THE TASK — Look below for the line containing "column Target | formula: none" and the line containing "1595 | now_price: 37.45 -> 29.96", then set down both and every line between them exactly, without pictures.

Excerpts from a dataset
--

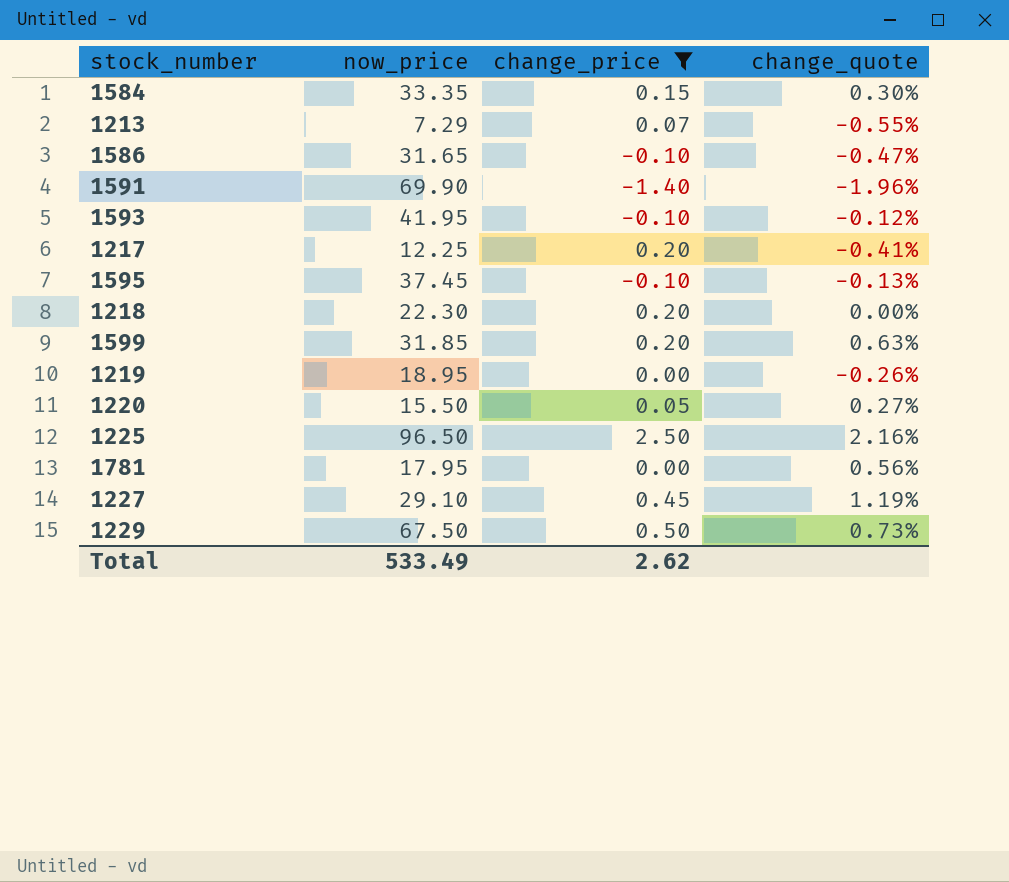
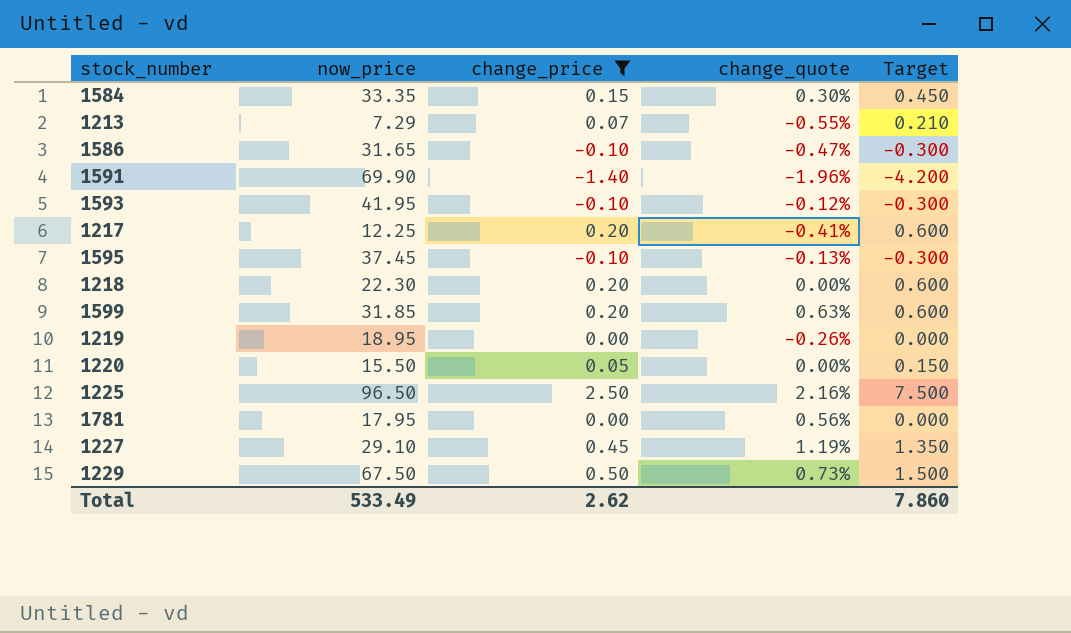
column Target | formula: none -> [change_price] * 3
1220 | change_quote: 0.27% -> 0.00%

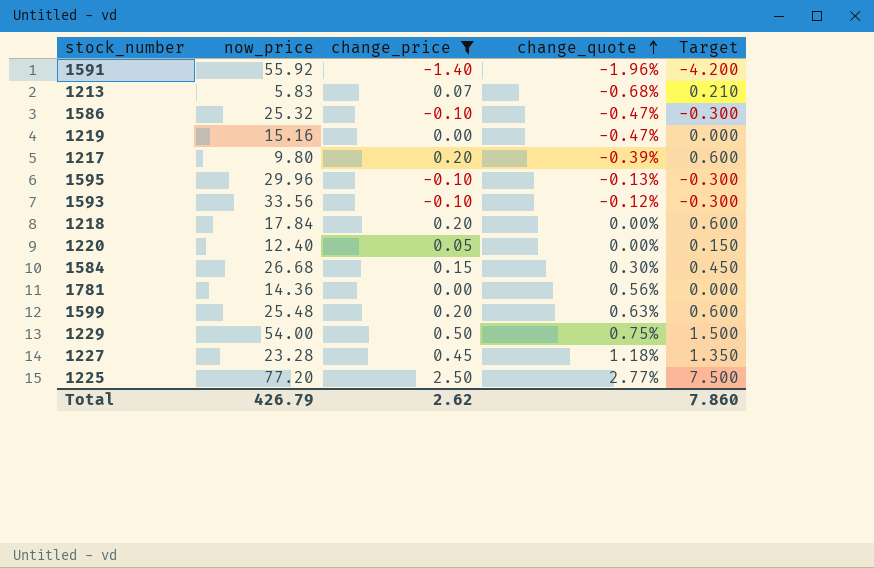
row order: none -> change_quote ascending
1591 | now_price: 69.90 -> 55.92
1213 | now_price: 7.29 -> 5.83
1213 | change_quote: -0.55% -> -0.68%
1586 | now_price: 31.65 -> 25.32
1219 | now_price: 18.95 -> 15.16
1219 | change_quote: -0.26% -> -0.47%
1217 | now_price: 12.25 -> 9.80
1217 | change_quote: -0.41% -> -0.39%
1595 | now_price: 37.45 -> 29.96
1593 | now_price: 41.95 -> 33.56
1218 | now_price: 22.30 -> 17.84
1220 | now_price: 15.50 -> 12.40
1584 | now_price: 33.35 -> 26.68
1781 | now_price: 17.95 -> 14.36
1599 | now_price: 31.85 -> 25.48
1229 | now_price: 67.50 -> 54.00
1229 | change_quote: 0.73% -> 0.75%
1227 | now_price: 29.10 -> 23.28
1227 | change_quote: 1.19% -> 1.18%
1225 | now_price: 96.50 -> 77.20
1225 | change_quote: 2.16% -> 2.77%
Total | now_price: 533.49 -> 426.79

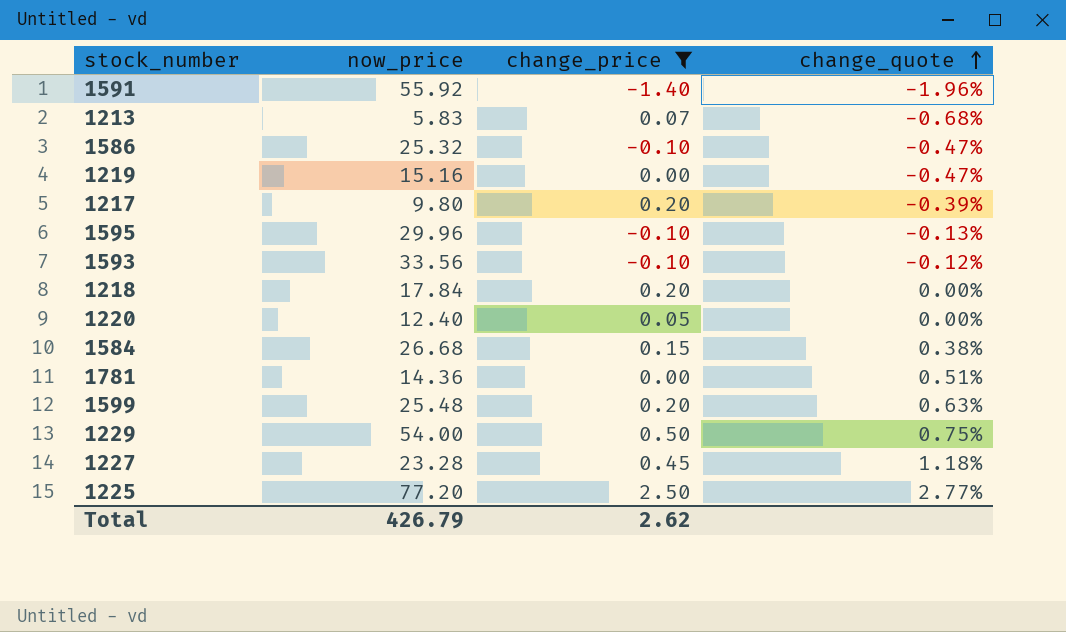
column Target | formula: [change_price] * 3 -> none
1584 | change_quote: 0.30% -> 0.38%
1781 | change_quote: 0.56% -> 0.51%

--

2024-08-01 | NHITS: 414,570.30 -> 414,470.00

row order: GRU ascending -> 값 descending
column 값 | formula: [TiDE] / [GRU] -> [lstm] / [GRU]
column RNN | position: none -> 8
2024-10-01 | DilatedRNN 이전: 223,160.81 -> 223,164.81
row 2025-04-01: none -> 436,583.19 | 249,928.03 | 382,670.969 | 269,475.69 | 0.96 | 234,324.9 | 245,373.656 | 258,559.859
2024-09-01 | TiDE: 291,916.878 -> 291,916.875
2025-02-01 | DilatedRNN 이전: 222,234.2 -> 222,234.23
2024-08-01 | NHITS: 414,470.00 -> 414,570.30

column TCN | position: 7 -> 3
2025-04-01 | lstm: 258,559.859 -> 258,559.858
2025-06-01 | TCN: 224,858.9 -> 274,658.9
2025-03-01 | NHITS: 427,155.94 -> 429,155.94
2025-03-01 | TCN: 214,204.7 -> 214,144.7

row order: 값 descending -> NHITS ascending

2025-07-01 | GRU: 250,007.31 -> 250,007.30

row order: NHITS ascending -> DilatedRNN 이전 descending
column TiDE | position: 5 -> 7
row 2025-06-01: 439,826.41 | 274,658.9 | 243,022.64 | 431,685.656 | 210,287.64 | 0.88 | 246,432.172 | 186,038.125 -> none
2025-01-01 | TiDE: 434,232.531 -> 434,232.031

--

ANSWER TO THIS TASK —
column Target | formula: none -> [change_price] * 3
1220 | change_quote: 0.27% -> 0.00%

row order: none -> change_quote ascending
1591 | now_price: 69.90 -> 55.92
1213 | now_price: 7.29 -> 5.83
1213 | change_quote: -0.55% -> -0.68%
1586 | now_price: 31.65 -> 25.32
1219 | now_price: 18.95 -> 15.16
1219 | change_quote: -0.26% -> -0.47%
1217 | now_price: 12.25 -> 9.80
1217 | change_quote: -0.41% -> -0.39%
1595 | now_price: 37.45 -> 29.96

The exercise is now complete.